A floodlit waterhole offers a tantalizing vantage point for lions, spotted hyenas, and jackals. You’ll also find elephants, Cape buffalo, and something called a flightless dung beetle that has the right away on the roads. Choose from guest houses, cottages, forested cabins, chalets, and camping sites that allow up to six people for a South Africa wildlife adventure.
Pro tip: Take a horseback ride to soak up the experience from Addo Main Camp.
Arrive during early August through September for a carpet of colorful flowers at Namaqua National Park. The flowers alone draw visitors from around the world, but you can also find smaller game animals, including Klipspringer, Springbok, Cape Grysbok, and Dassies. Seasonal whales, dolphins, and Cape Fur Seals visit the coastline, along with over 123 species of birds, including Palearctic waders.
Pro tip: Bring your camera for endless photo opts of South Africa wildlife along with the aloes, daisies, perennial herbs, and lilies.
The World Heritage Site of Mapungubwe National Park is teeming with wildlife, birds, and plenty of history. Mapungubwe Hill was once a thriving trading outpost between 1200 and 1290 AD, where a famous golden rhino and other artifacts were found. The area is also home to elephant, white rhinoceros, lion, leopard, hyenas, giraffes, bush pig, and a variety of wishlist South Africa wildlife viewing opportunities.
Sleep among the sandstone hills at Leokwe Camp with a swimming pool and sundeck. There’s also Limpopo in a riverine forest, caravans, and tents at Mazhou Camping Site, or Vhembe Wilderness Camp along a small ridge.
Pro tip: Don’t miss the exclusive eco-trial available for campers at Tshugulu Lodge at the park.
Keep an eye out for black rhinos, zebras, eland, ostriches, and some lions roaming through Karoo National Park. Depending on droughts and climate, game can sometimes be hard to spot. Ask the grounds staff for the best rote, including the Lammetjies Leegte route along the plains. Choose from campsites, caravans, Cape Dutch style family units, and cottages are available with access to swimming pools.

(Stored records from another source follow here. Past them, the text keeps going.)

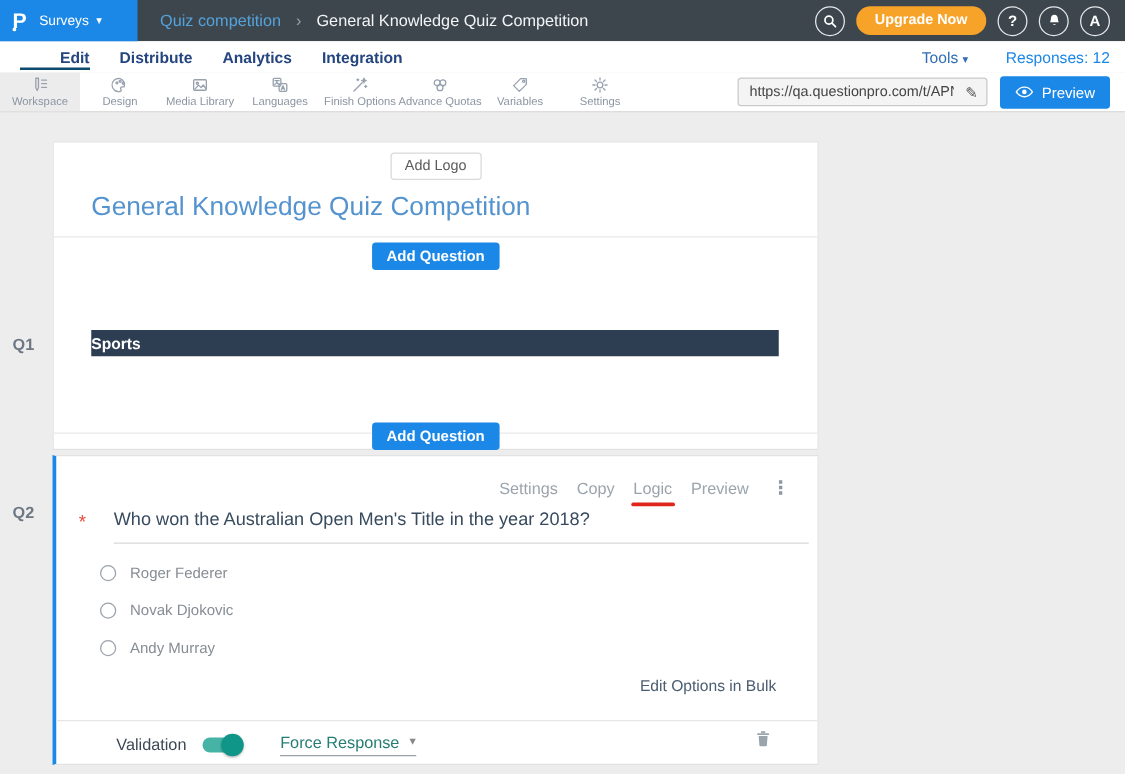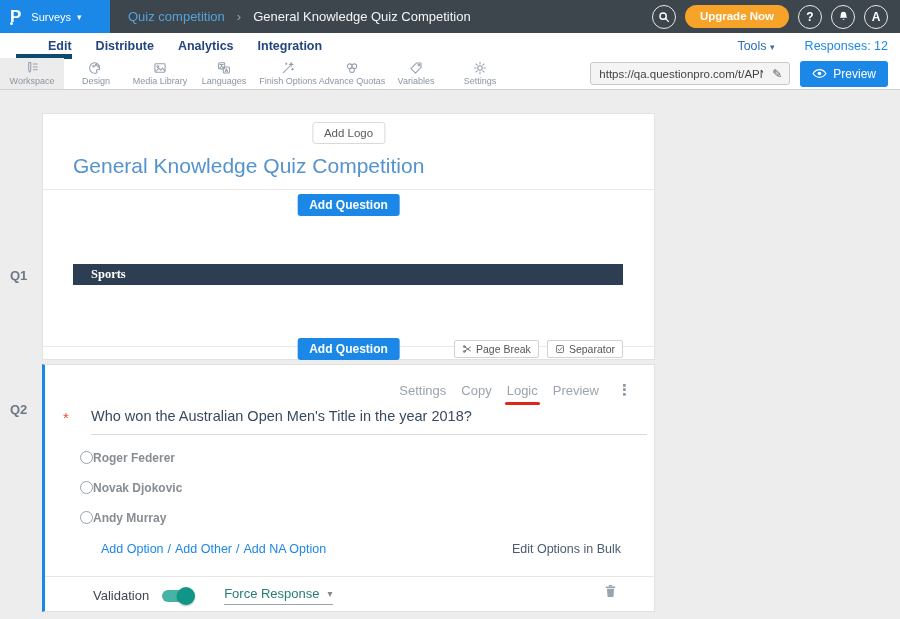--- a/index.html
+++ b/index.html
@@ -25,7 +25,7 @@
   
   .navbar { height:25px; background:#fff; display:flex; align-items:center; padding:0 12px 0 4px; }
   .nav-item { font-size:12.5px; font-weight:bold; color:#24457f; padding:0 12px; cursor:pointer; }
-  .nav-item.active span { border-bottom:5px solid #0c4a6e; padding-bottom:1px;padding-left:32px; }
+  .nav-item.active span { border-bottom:2px solid #0c4a6e; padding-bottom:1px;padding-left:32px; }
   .nav-right { margin-left:auto; display:flex; align-items:center; gap:30px; }
   .tools { font-size:12.5px; color:#2f6db5; cursor:pointer; }
   .tools .caret { font-size:9px; }

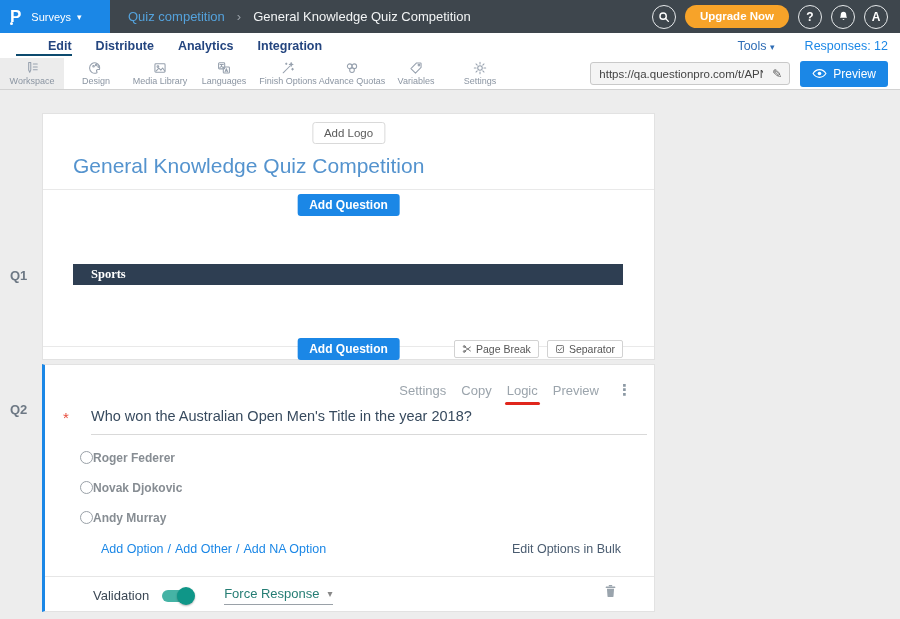--- a/index.html
+++ b/index.html
@@ -61,7 +61,7 @@
   .add-q { background:#1b87e6; color:#fff; border:none; border-radius:3px; font-size:12px; font-weight:bold; padding:4px 12px; cursor:pointer; font-family:inherit; }
   .addq1 { position:absolute; top:80px; left:50%; transform:translateX(-50%); }
   .addq2 { position:absolute; top:224px; left:50%; transform:translateX(-50%); }
-  .q-bar { position:absolute; top:150px; left:30px; right:31px; height:21px; background:#2e3e52; color:#fff; font-size:12.5px; font-weight:bold; display:flex; align-items:center; padding-left:18px; cursor:text;font-family:Liberation Serif, serif; }
+  .q-bar { position:absolute; top:150px; left:30px; right:31px; height:21px; background:#2e3e52; color:#fff; font-size:12.5px; font-weight:bold; display:flex; align-items:center; padding-left:0; cursor:text; }
   .break-btns { position:absolute; top:226px; right:31px; display:flex; gap:8px; }
   .mini-btn { display:inline-flex; align-items:center; gap:4px; height:18px; background:#fff; border:1px solid #d2d2d2; border-radius:2px; font-size:10.5px; color:#555; padding:0 7px; cursor:pointer; font-family:inherit; }
   .mini-btn svg { width:10px; height:10px; stroke:#666; fill:none; stroke-width:1.4; stroke-linecap:round; stroke-linejoin:round; }

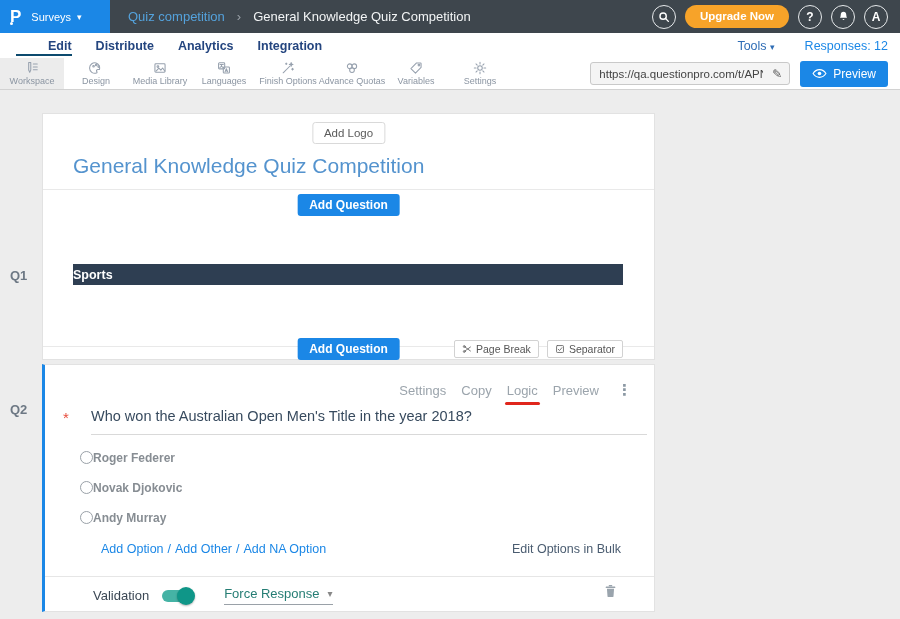--- a/index.html
+++ b/index.html
@@ -233,23 +233,6 @@
       <div class="q-bar">Sports</div>
       <div class="divider div2"></div>
       <button class="add-q addq2">Add Question</button>
-      <div class="break-btns">
-        <button class="mini-btn">
-          <svg viewBox="0 0 16 16">
-              <circle cx="3.6" cy="4" r="1.5"></circle>
-              <circle cx="3.6" cy="12" r="1.5"></circle>
-              <path d="M5 5l8.5 6.2M5 11l8.5-6.2"></path>
-            </svg>
-          <span>Page Break</span>
-        </button>
-        <button class="mini-btn">
-          <svg viewBox="0 0 16 16">
-              <rect x="2.5" y="2.5" width="11" height="11" rx="1.2"></rect>
-              <path d="M5.2 8.4l2 2.1 3.8-4.6"></path>
-            </svg>
-          <span>Separator</span>
-        </button>
-      </div>
     </div>
 
     <div class="card card2">

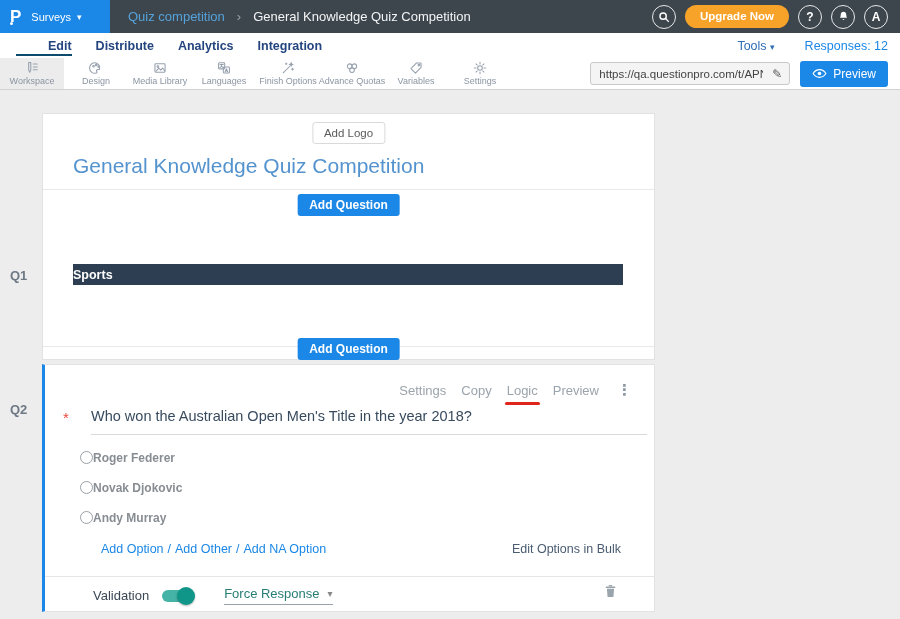--- a/index.html
+++ b/index.html
@@ -74,7 +74,7 @@
   .q-row { position:absolute; top:43px; left:18px; right:7px; display:flex; }
   .req { color:#e74c3c; font-size:15px; width:28px; padding-top:1px; }
   .q-text { flex:1; font-size:14.5px; color:#374a5e; border-bottom:1px solid #d9d9d9; padding-bottom:10px; cursor:text; }
-  .opt { position:absolute; left:35px; display:flex; align-items:flex-start; cursor:pointer;font-weight:bold; }
+  .opt { position:absolute; left:35px; display:flex; align-items:flex-end; gap:11px; cursor:pointer; }
   .radio { width:13px; height:13px; border:1.5px solid #9aa1a8; border-radius:50%; background:#fff; }
   .opt-text { font-size:12px; color:#878d93; }
   .opt1 { top:86px; } .opt2 { top:116px; } .opt3 { top:146px; }

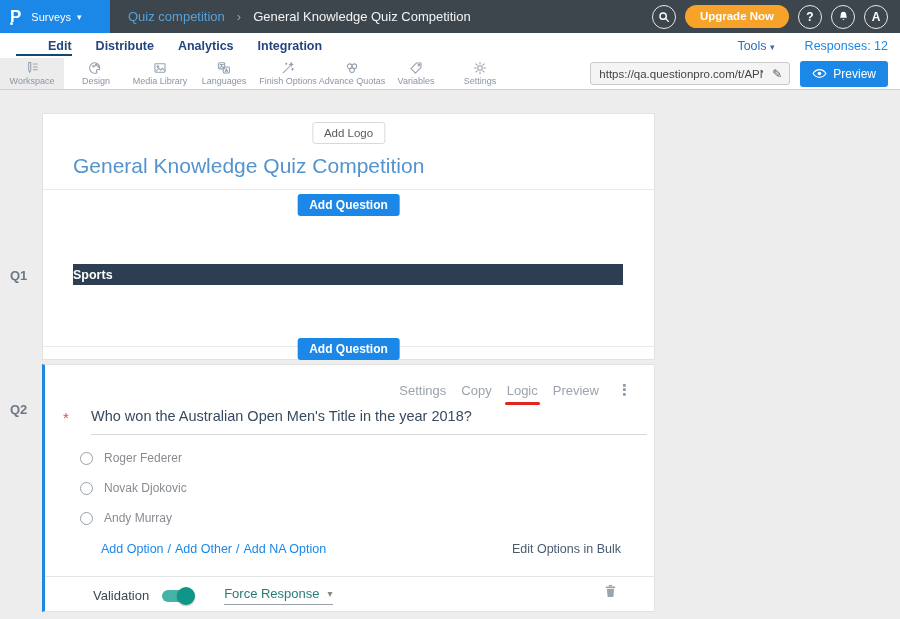--- a/index.html
+++ b/index.html
@@ -259,9 +259,6 @@
         <span class="radio"></span>
         <span class="opt-text">Andy Murray</span>
       </div>
-      <div class="opt-links">
-        <a>Add Option</a><span class="slash">/</span><a>Add Other</a><span class="slash">/</span><a>Add NA Option</a>
-      </div>
       <span class="bulk">Edit Options in Bulk</span>
       <div class="footer-line"></div>
       <div class="validation-row">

Pro tip: Bring your mountain bike and hit the rugged trails before a dip in one of the two swimming pools.
If you’ve seen the Big 5 and are looking to expand your South Africa wildlife horizons, the Royal Natal National Park is home to resident bushbuck, otters, jackal, and baboons. The famous Amphitheater enhances the gorgeous mountain scenery of Royal Natal National Park with a 500m high rock wall. Hiking is popular, as well as trout fishing along the Mahai and Thukela Rivers. After a hot day of hiking, take a swim in a fresh mountain stream.
Pro tip: The best time to visit Royal Natal National Park is from March to May when rivers are full, and animals come to water and nudge around the green landscape.
The best all-around pro tip we can share is to be patient. Depending on the season and campsite, game can be unpredictable and show up at unexpected times. Or they might play an elusive set of, “Hey! Let’s make the campers come and find us!” Joining a guided safari tour or asking the campground staff for their insights will help increase your chances of seeing the game of your dreams.
Safety should also be on the top of your mind. Remember to stay at your designated campsite at night, follow the rules, and never approach the game, no matter how friendly they look. After all, they’re wild animals in their natural habitat, and we are their uninvited guests.
There’s also no shortage of best campsites to see South Africa wildlife, so make a return trip part of your endless journey. After all, no one says, “If you’ve seen the Big 5, you’ve seen them all.” One trip to South Africa is never enough.